“Nuestra alegría es la alegría de la gente que viene a buscar su almuerzo”, me decía una mujer que servía en una olla común. No quiero sacarme estas palabras de la cabeza. Me orientan. Esa y las demás mujeres que han levantado ollas, se alzan cada día con la ilusión de dar de comer a los hambrientos. La alegría de poder amar más, las moviliza. Ellas edifican la polis calladamente.
El canto “La alegría ya viene” derrotó a la franja televisiva del SÍ años atrás. Entonces la importancia política de la alegría fue enorme. La campaña aterradora del gobierno de Augusto Pinochet no pudo contra el sueño de un país libre y celoso de los derechos humanos. Esa no era una alegría muy pura. Ninguna lo es del todo. Hubo enemigos del régimen que le refregaron en la cara el fracaso a los perdedores.
Tenemos por delante la Convención constitucional. Será inevitable que, votación tras votación, sus integrantes no gocen con los triunfos sobre sus adversarios. Ojalá no se rían de ellos. Así podrán facilitar que el último día, cuando hayan terminado las sesiones y entreguen su trabajo a la deliberación de la ciudadanía, la alegría embargue al pleno de los convocados. En el plebiscito de salida todos debiéramos declararnos ganadores. ¿No podemos ya imaginar que ese día lo celebremos con un asado y sin mascarillas?

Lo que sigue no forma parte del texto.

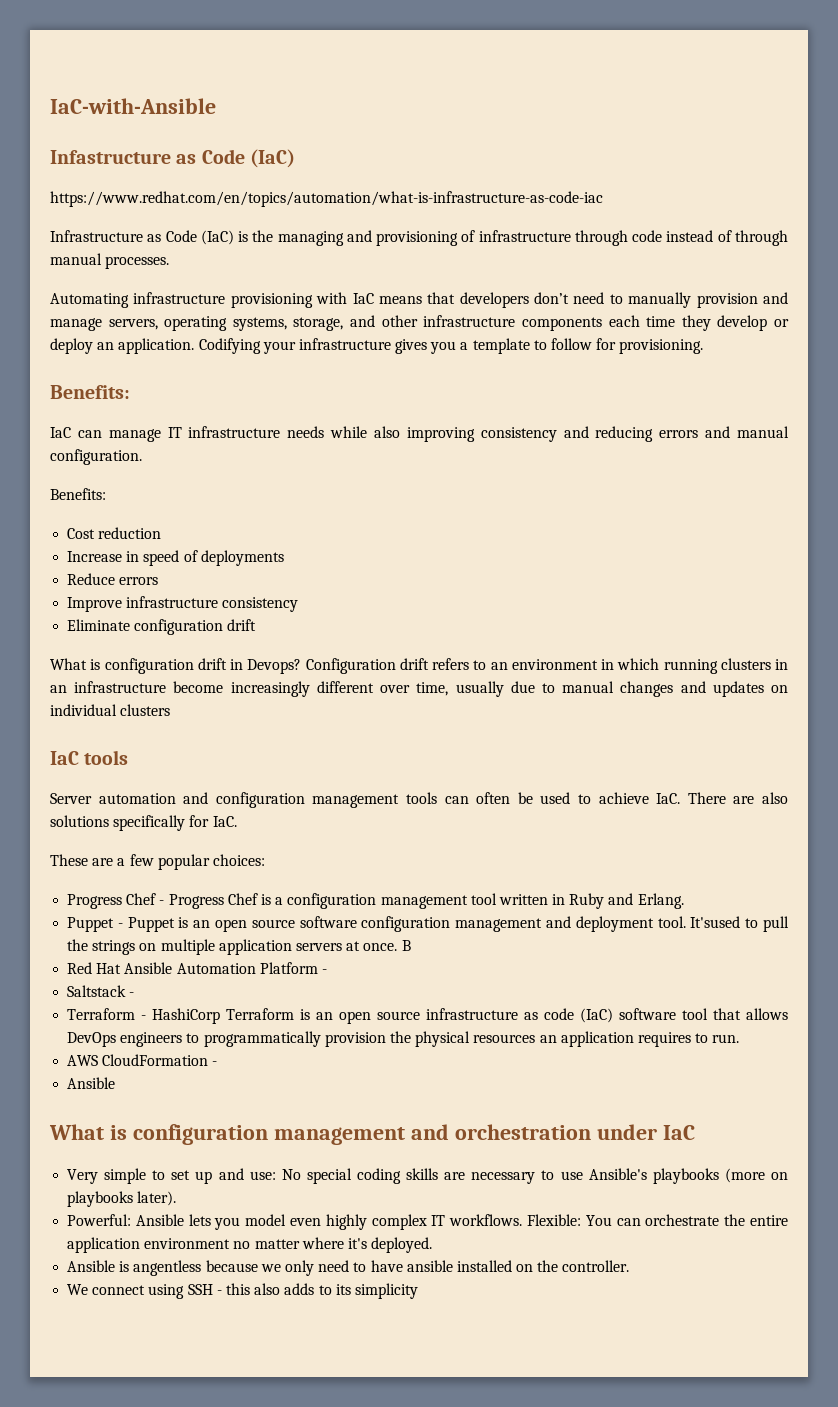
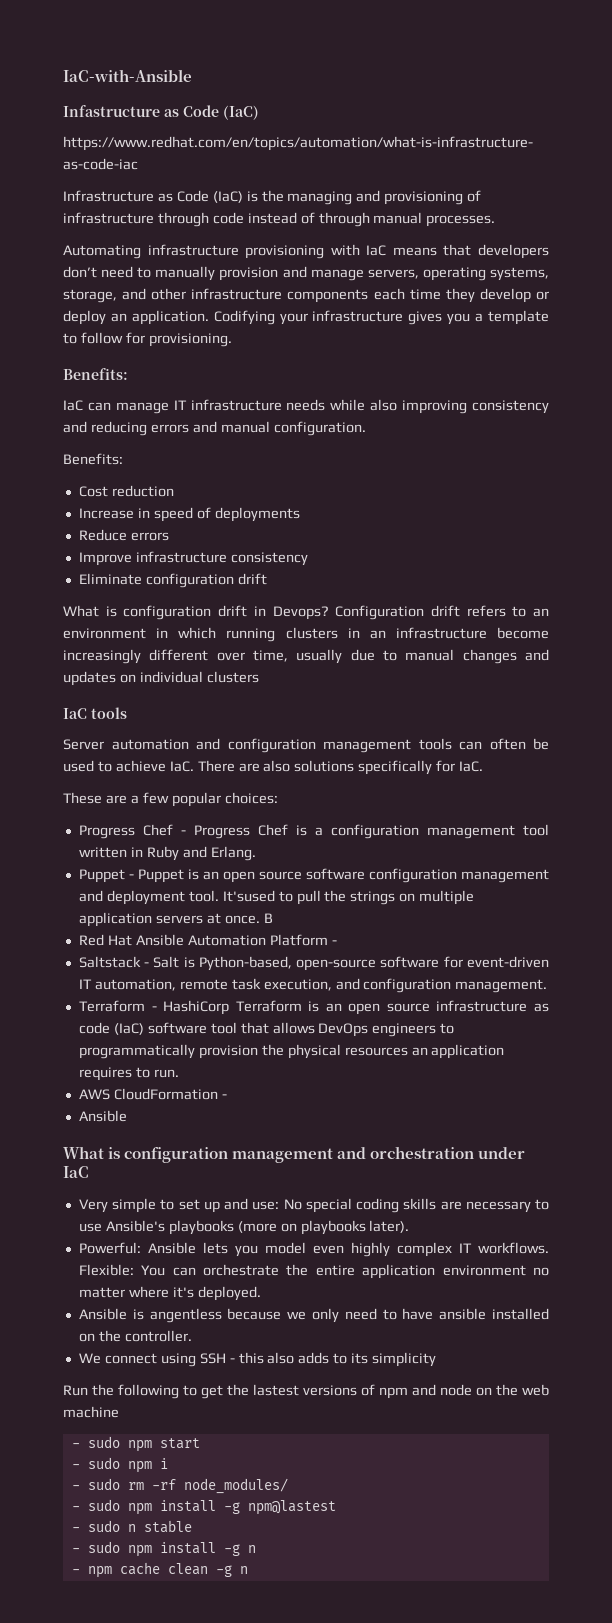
(135, 994) none -> [153,956,550,971] [78,978,548,993] Salt is Python-based, open-source software for event-driven IT automation, remote task execution, and configuration management.
(418, 1291) none -> [63,1384,549,1399] [63,1406,119,1418] [71,1436,200,1452] [71,1457,168,1473] [71,1478,288,1494] [71,1499,336,1515] [71,1520,192,1533] [71,1541,256,1557] [71,1562,248,1578] // Run the following to get the lastest versions of npm and node on the web machine // - sudo npm start // - sudo npm i // - sudo rm -rf node_modules/ // - sudo npm install -g npm@lastest // - sudo n stable // - sudo npm install -g n // - npm cache clean -g n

La Convención constituyente será animada por diversos espíritus, en pugna unos con otros. Espero que el primer día de labores los constituyentes se persignen en nombre de la alegría e invoquen su poder para todas las sesiones. Me gustaría que prime en nuestros representantes una alegría superior, una que meses después nos haga sonreír a unos y a otros.
A los constituyentes les podemos pedir que escruten la esperanza de los oprimidos: pueblos originarios y mujeres, sin olvidar a quienes fuera del aula no tendrán representantes. A ellos y ellas les pediría que en cuenta las palabras de Jesús: “alégrense, porque de los oprimidos es el reino de los cielos”. No debiera haber celebración alguna si las legítimas aspiraciones políticas de los últimos no son consideradas en primer lugar. Por esta puerta podrá entrar la clase empresarial, sin la cual el país no irá muy lejos, y los ricos por qué no.
La contribución de quienes estaremos fuera del aula será igualmente importante. Los demás por parejo tendremos la obligación de generar buena onda. Es de esperar que entre los constituyentes y nosotros fluya una conversación inteligente. Nada podrá ser peor que a nuestros representantes se les suba la cerveza a la cabeza, se crean poseídos por el Espíritu Santo y prescindan del sentir y del pensar de sus representados.
De los medios de comunicación esperamos mucho. Ellos, en una sociedad regida por una democracia representativa, tienen la tarea de mediar esta conversación política. Si no lo hacen ellos, lo harán las redes sociales. Ojo. No hay democracia sin prensa libre y de calidad. Es deseable que nuestro periodismo esté a la altura. Que en vez de dar mucha cámara y micrófonos a personajes nefastos, lo den a la gente capaz de defender sus ideas. Necesitamos argumentos. Las amenazas, las groserías, los ninguneos, los espectáculos, los ataques ad personam no aportan absolutamente nada.
La educación tendrá una oportunidad única para engendrar ciudadanos. Los padres y apoderados bien pudieran entusiasmar a los niños con lo que ocurrirá. El país necesita una cultura democrática. Sin demócratas, no hay democracia. La escuela también tendrá su hora. Dificulto que haya un mejor momento para educar a los alumnos en el valor del pensamiento, del propio y del ajeno, y de los sentimientos que impulsan a los demás, pues así se aprende a no atropellarlos.
A la Constituyente no puede pedírsele que solucione todos los problemas que se le han acumulado a Chile. La mayoría de estos quedarán en tabla para la legislatura ordinaria. Ella, y nosotros, tendremos la oportunidad de alegrarnos de constituir un laboratorio de civilidad y ensayar una autopoesis política, diría talvez el biólogo Humberto Maturana.